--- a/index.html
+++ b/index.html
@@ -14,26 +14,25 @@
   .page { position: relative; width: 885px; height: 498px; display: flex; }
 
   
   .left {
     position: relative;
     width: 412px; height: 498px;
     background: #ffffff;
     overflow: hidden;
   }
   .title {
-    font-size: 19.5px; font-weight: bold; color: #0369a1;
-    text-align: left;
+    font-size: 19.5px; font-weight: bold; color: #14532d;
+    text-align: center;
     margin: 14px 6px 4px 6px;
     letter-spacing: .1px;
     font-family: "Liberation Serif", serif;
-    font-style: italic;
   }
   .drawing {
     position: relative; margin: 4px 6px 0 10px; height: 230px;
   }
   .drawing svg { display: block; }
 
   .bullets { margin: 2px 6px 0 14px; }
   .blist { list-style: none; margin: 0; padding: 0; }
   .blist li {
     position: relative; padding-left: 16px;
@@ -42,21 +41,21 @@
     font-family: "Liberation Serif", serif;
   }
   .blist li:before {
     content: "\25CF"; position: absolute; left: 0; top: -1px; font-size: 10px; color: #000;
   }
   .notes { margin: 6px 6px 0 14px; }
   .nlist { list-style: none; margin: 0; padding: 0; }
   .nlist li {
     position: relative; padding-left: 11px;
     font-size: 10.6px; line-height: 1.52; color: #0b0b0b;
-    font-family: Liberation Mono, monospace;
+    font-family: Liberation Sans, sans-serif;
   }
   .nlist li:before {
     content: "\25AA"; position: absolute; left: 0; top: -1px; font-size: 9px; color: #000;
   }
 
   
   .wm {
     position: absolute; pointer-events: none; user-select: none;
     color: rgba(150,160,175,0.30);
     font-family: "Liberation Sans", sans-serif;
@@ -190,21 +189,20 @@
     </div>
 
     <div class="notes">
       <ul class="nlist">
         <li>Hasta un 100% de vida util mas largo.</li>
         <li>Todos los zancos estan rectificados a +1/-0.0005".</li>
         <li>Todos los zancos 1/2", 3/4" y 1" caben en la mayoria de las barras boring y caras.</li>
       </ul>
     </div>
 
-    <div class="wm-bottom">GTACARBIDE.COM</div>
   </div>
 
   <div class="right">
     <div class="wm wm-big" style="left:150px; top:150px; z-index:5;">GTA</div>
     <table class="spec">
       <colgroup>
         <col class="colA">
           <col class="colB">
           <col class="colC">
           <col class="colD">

+===+

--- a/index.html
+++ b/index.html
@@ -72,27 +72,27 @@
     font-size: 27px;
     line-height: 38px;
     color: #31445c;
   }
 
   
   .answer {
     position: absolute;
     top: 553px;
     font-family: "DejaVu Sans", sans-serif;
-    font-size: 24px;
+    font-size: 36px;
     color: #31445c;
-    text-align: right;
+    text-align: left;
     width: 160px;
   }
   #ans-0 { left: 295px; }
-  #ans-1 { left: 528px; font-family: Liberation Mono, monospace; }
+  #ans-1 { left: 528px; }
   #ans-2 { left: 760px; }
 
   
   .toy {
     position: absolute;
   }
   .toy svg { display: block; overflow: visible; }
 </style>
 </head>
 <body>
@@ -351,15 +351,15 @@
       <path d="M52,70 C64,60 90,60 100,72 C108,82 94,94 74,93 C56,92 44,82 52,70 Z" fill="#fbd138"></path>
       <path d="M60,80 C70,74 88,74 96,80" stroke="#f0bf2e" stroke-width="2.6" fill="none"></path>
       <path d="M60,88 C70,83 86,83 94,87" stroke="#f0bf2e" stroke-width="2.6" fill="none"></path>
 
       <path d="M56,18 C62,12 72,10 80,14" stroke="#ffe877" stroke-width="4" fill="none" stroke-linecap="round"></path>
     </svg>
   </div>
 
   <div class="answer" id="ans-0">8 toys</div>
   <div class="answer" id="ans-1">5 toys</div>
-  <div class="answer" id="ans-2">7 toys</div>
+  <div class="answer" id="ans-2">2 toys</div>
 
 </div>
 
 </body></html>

+===+

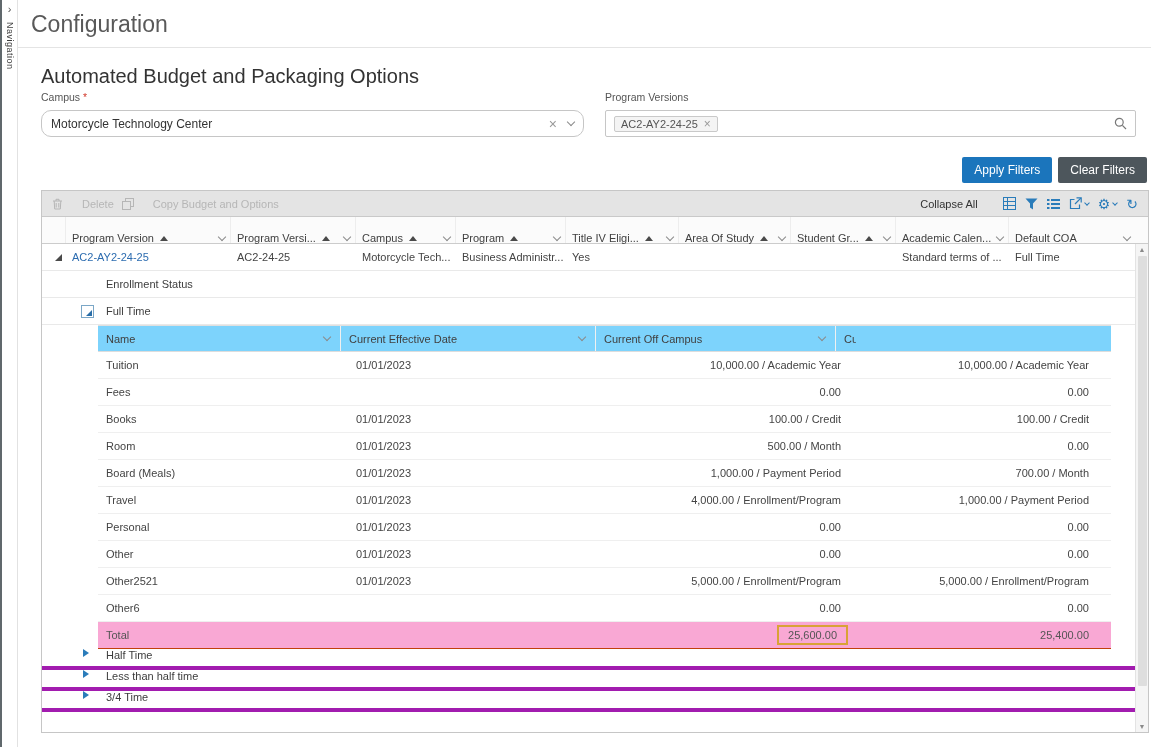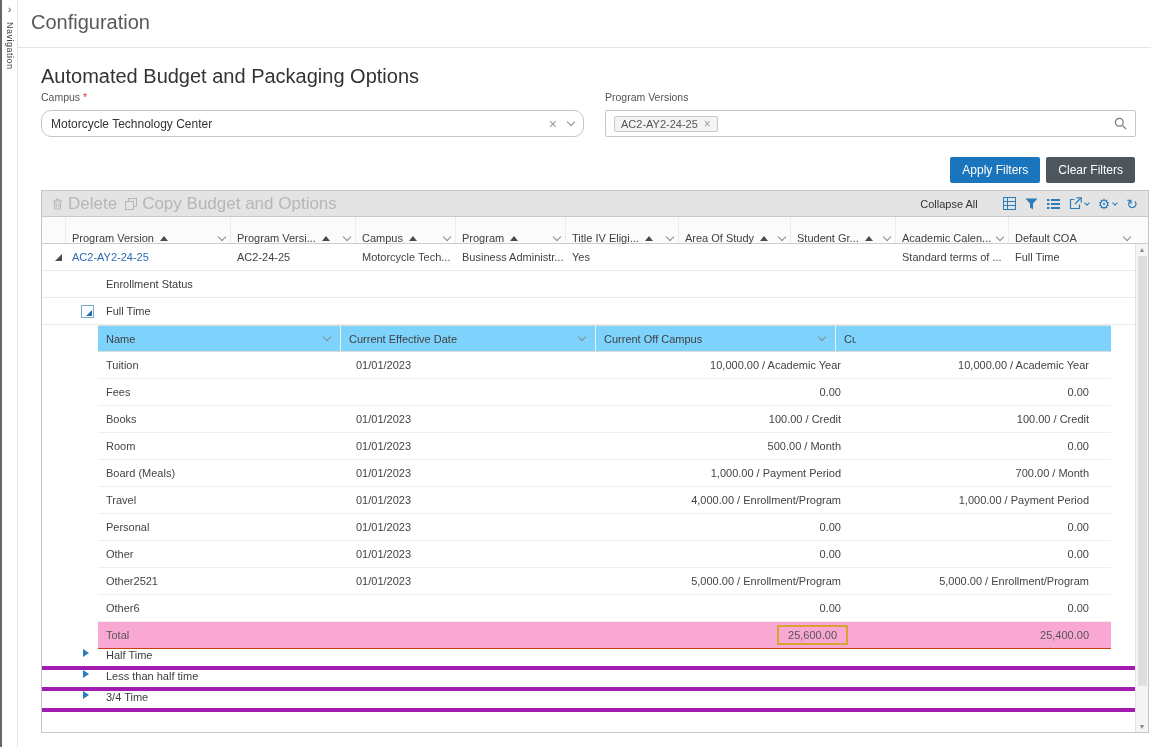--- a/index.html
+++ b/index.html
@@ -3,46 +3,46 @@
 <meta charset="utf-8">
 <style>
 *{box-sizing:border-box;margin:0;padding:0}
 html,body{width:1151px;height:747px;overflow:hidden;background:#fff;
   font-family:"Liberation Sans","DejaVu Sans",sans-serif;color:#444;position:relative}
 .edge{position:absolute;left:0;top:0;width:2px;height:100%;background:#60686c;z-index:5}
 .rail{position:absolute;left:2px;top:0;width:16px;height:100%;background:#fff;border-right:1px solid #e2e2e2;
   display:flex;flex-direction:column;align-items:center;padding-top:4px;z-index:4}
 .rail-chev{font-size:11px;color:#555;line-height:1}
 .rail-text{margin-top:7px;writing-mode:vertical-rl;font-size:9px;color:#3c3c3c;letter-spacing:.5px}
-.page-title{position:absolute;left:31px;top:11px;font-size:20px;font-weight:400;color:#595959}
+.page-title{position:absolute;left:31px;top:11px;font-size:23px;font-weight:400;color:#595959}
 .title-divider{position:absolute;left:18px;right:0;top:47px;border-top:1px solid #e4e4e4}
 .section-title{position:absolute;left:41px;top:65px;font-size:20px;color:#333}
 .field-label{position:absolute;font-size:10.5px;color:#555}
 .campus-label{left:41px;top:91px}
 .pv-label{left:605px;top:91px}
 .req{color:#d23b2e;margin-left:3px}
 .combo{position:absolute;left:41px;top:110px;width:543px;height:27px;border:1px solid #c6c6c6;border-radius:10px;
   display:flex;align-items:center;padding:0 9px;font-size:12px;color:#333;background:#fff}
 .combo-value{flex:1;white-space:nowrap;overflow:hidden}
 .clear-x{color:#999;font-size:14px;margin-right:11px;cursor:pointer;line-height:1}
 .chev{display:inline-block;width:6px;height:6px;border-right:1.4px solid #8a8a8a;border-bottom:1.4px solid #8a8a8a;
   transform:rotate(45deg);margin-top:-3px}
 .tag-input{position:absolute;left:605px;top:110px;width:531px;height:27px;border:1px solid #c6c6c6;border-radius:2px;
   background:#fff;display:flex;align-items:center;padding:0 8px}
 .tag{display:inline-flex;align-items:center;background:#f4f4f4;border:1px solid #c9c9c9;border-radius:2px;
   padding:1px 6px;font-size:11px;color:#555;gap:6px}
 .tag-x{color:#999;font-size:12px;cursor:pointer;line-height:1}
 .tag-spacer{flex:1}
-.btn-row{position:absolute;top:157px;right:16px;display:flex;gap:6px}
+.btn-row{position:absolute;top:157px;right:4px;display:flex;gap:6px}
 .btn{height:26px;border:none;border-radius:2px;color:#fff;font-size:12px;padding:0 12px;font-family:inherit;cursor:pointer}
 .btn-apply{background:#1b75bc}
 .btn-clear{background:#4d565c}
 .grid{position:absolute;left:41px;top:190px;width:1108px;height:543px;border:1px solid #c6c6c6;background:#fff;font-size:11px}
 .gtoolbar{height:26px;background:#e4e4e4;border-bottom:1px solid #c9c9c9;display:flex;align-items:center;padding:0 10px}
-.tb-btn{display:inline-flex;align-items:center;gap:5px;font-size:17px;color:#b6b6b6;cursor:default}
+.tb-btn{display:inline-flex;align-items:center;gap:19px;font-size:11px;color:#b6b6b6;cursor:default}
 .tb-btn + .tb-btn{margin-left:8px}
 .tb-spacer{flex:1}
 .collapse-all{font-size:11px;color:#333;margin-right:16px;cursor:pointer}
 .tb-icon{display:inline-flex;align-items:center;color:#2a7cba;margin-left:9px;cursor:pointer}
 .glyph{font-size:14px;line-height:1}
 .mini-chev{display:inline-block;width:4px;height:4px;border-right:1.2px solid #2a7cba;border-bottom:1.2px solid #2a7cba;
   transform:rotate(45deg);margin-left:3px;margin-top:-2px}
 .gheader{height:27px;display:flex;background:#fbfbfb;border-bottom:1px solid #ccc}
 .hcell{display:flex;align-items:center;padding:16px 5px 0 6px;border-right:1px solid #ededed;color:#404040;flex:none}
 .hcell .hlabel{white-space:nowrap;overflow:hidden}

+===+

:: Description of the task ::
Locate and copy each line in the data above that includes the word "Todos".

:: Your solution ::
         <li>Todos los zancos estan rectificados a +1/-0.0005".</li>
         <li>Todos los zancos 1/2", 3/4" y 1" caben en la mayoria de las barras boring y caras.</li>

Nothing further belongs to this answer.